Para la señal de inversión más preocupante para los inversores, el "canario en la mina de carbón", Hartnett da una respuesta clara: "subida de los rendimientos, caída de las acciones bancarias".
En el mercado de crédito, observa que los diferenciales de crédito y los CDS de los operadores de centros de datos hiperescalares de IA siguen ampliándose, debido a que las grandes recompras de acciones y los flujos de efectivo se están desvaneciendo. Considera que solo si los beneficios por acción (BPA) trimestrales de los gigantes tecnológicos (MAGS) superan los 70 dólares se podrá eliminar la amenaza de que "la potencia de cálculo barata china ponga fin al auge del gasto de capital en IA".
El oro se convierte en una herramienta de cobertura del ciclo político y las elecciones intermedias
Hartnett concluye el informe ampliando el marco a un contexto político-económico más macro.
Señala que el populismo político de la década de 2020 impulsó la expansión fiscal, haciendo que el PIB nominal estadounidense aumentara de 20 billones de dólares a 32 billones de dólares en los últimos seis años, un aumento del 63%, mientras que la deuda pública estadounidense está a punto de superar los 40 billones de dólares.
En el panorama político, califica las próximas elecciones intermedias como una batalla de líneas entre el "capitalismo populista" (reducir el déficit a través del crecimiento) y otra línea política (reducir el déficit a través de impuestos a la riqueza).
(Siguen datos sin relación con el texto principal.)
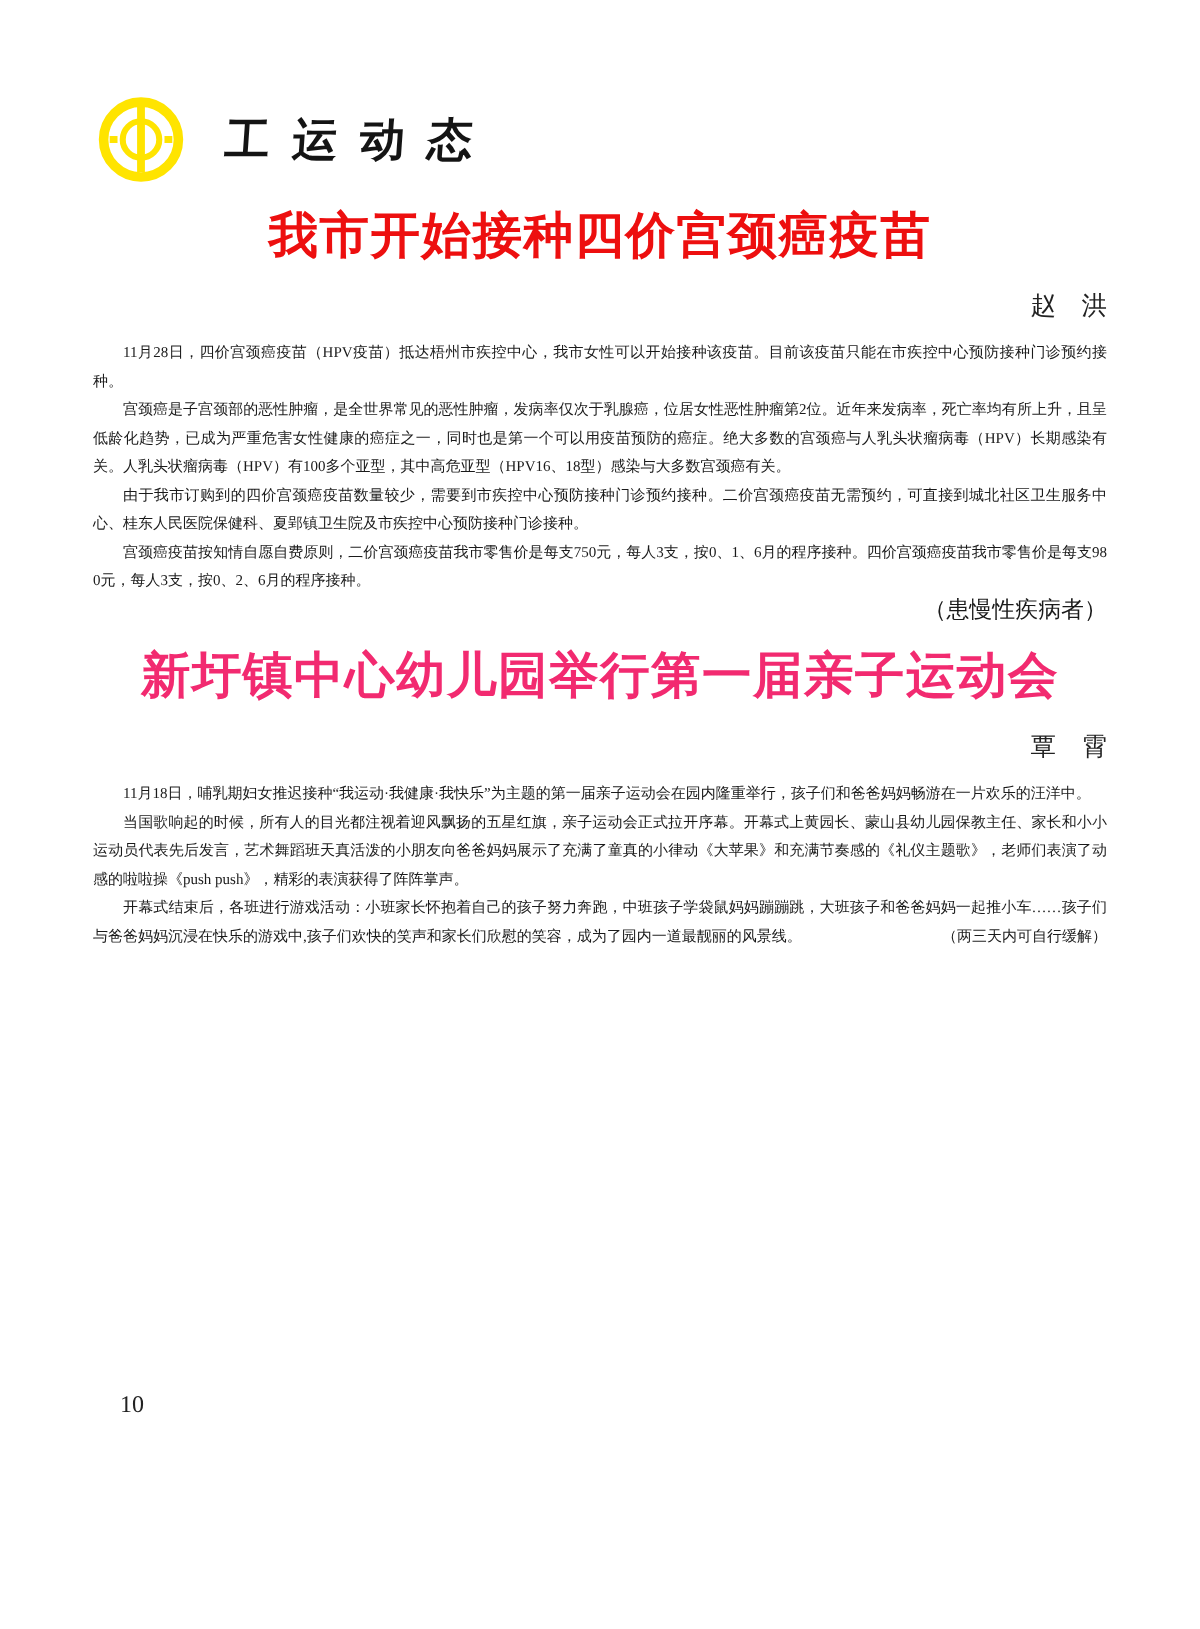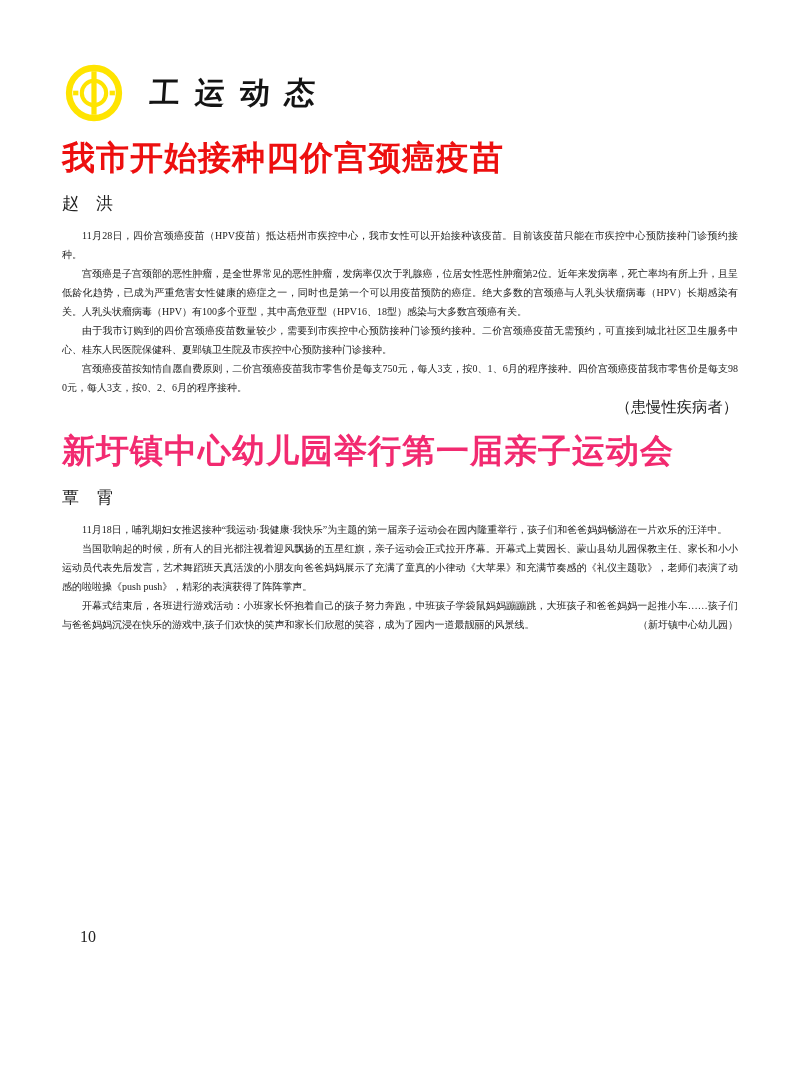"我市开始接种四价宫颈癌疫苗" .article-title { text-align: none -> center }
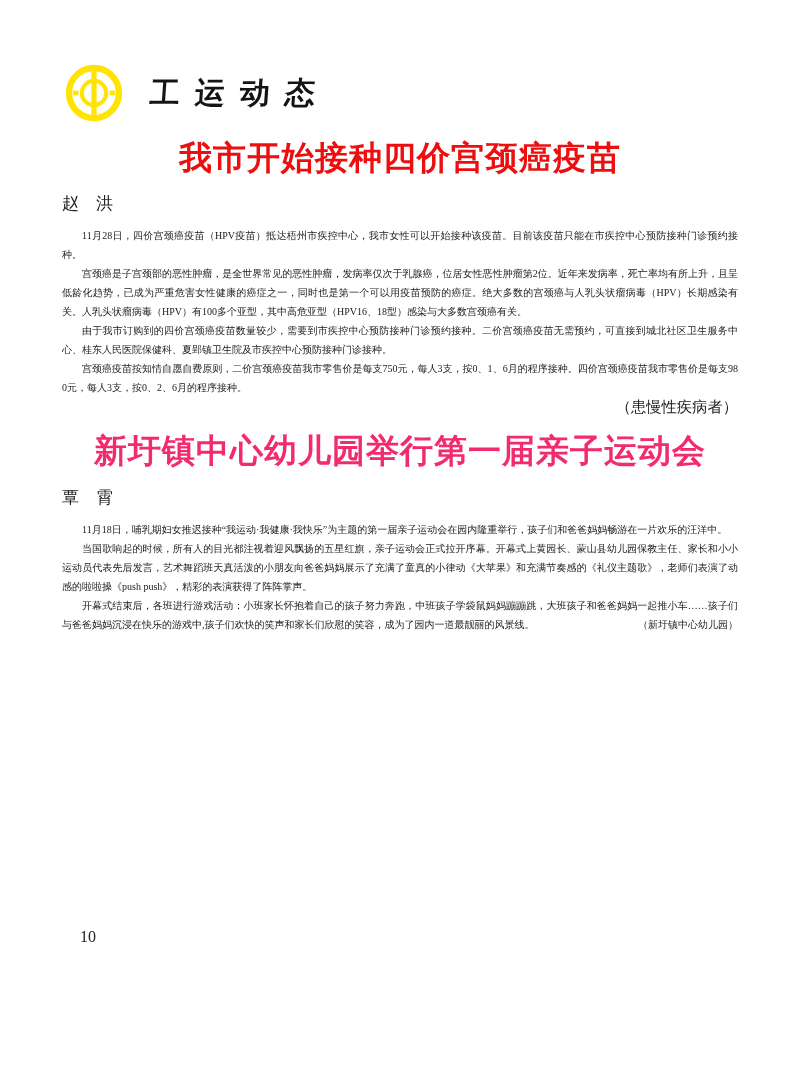"赵 洪" .author { text-align: left -> right }
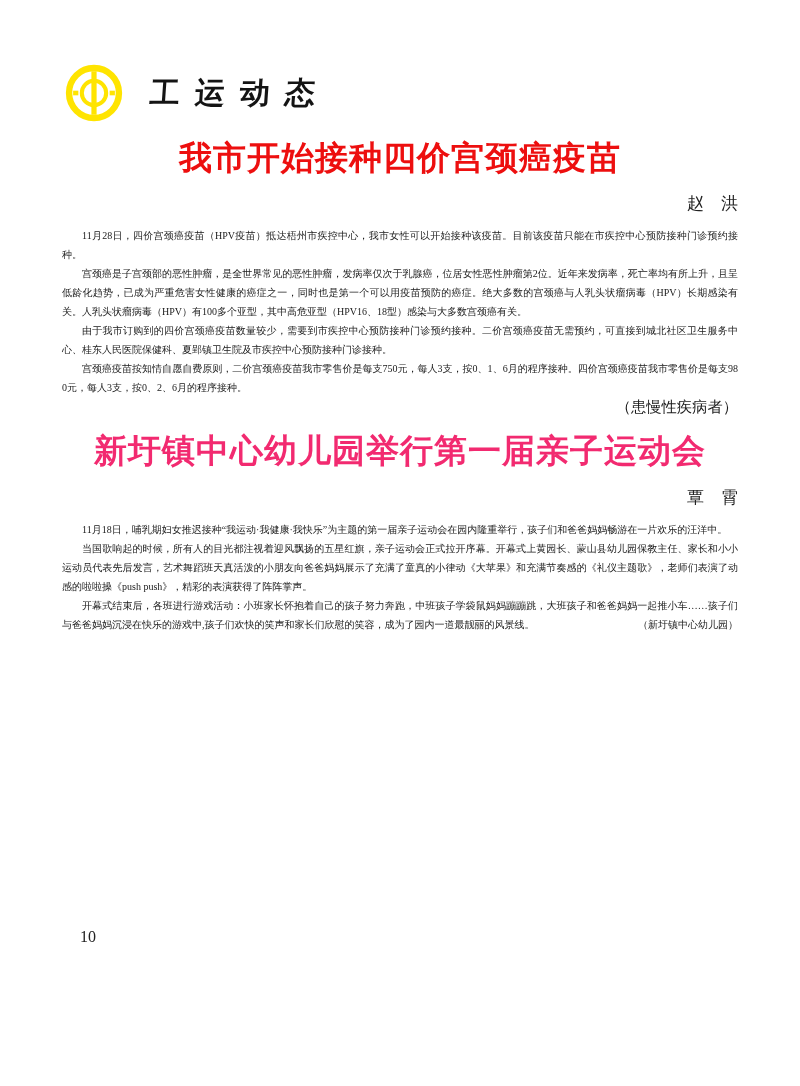"（新圩镇中心幼儿园）" span.inline-attr { text: 新圩镇中心幼儿园 -> 两三天内可自行缓解 }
En cuanto a las implicaciones del mercado, que los republicanos mantengan la mayoría en el Senado sería positivo; comprar acciones de consumo es la mejor estrategia para apostar por el giro de Trump hacia la asequibilidad de la vida; y comprar oro es una herramienta efectiva para cubrir el riesgo de cola de que la estructura de votantes "en forma de K" provoque una caída sincronizada de los rendimientos, el dólar y las acciones antes de fin de año.